Kantar chief executive Eric Salama has been ousted from the company he helped to build into a $4bn (£3.19bn) business after new majority owner Bain Capital scrapped plans to keep him on until a successor is found.
The move comes just days after former FA, Royal Mail and ITV chief executive Adam Crozier took over as chairman, although it has been claimed that he was not “closely involved” in the process. It seems Crozier did not do much to prevent it, however.
Salama announced in December that he would be stepping down this summer for “personal reasons” after recovering from a stabbing in London last year.
He was due to remain as CEO until a successor was appointed, after which he was then going to join the Kantar board as a non-executive director on a part-time basis to continue to advise clients and mentor key employees. It is thought highly unlikely that Salama will now take up this offer.

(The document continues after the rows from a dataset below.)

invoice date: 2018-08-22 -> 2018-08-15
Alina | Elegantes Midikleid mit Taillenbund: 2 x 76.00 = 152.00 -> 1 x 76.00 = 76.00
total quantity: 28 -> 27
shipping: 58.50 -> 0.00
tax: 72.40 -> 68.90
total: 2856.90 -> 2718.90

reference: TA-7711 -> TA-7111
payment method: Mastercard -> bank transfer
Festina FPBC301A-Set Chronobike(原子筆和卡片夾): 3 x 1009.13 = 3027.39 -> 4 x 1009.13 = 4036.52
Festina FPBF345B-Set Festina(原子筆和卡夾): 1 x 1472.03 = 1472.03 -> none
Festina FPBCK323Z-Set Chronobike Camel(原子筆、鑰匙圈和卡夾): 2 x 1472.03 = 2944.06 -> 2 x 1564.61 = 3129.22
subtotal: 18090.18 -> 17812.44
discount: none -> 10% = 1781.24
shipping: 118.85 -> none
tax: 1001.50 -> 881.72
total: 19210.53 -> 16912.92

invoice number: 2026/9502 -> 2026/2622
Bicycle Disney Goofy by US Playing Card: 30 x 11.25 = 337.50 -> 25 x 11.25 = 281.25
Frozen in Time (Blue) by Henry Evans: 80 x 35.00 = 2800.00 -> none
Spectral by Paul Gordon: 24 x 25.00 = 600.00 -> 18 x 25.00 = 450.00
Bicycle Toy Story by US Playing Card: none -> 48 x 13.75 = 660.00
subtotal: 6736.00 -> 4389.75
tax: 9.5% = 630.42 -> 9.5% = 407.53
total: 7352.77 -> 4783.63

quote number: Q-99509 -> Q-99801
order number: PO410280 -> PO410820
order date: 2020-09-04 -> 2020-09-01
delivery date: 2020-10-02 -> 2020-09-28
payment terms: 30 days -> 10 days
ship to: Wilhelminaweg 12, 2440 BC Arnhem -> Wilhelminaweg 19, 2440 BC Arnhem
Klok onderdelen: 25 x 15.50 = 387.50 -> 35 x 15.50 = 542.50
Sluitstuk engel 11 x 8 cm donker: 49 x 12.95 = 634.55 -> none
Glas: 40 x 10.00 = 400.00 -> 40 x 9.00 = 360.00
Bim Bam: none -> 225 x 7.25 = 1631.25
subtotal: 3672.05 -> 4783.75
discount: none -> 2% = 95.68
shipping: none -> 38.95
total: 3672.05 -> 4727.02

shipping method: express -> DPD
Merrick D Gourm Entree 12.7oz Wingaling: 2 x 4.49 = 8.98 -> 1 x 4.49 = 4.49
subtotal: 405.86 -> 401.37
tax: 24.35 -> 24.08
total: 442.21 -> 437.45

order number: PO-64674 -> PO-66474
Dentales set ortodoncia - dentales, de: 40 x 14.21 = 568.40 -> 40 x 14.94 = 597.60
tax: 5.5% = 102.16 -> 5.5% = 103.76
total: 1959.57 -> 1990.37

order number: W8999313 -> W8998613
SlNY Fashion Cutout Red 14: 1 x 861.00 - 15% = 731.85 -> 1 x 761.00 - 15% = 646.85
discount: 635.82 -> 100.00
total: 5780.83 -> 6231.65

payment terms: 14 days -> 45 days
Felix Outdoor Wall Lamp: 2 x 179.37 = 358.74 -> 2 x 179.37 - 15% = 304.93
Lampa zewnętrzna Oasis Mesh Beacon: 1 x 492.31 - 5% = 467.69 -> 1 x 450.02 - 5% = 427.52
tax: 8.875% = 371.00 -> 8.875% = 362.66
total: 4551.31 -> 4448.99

According to a report in the FT, he was forced to walk “following a dispute over unspecified business decisions”; quite what these drastic decisions were remains to be seen.
The FT quotes insiders, who said the decision was taken by Bain Capital, which bought a 60% controlling stake in the business from WPP last year. “It’s a power play,” said one. “Bain take a different view on how to manage the business. Fundamentally, they want to run it.”
The hunt for his successor is now being run by Crozier, with business unit chiefs taking collective responsibility for their own divisions and the group board handling any disputes.
A Kantar spokesman said: “At this point in the company’s transformation journey, decisions are being made that have a long-term impact on the company. With delivery of 2020 growth plans now firmly underway, our board of directors felt it appropriate that those decisions be made by the leadership team that will be responsible and accountable for implementing them in the long-term.”
At the time his resignation was announced, WPP global chief executive Mark Read said: “Eric’s contribution to WPP and to Kantar has been immense since the company he was part of was acquired by WPP in 1988.
“Over the past 17 years, he has built Kantar from its infancy into the world’s leading data, insights and consulting company and then worked tirelessly to transition the company to the next phase of its development.”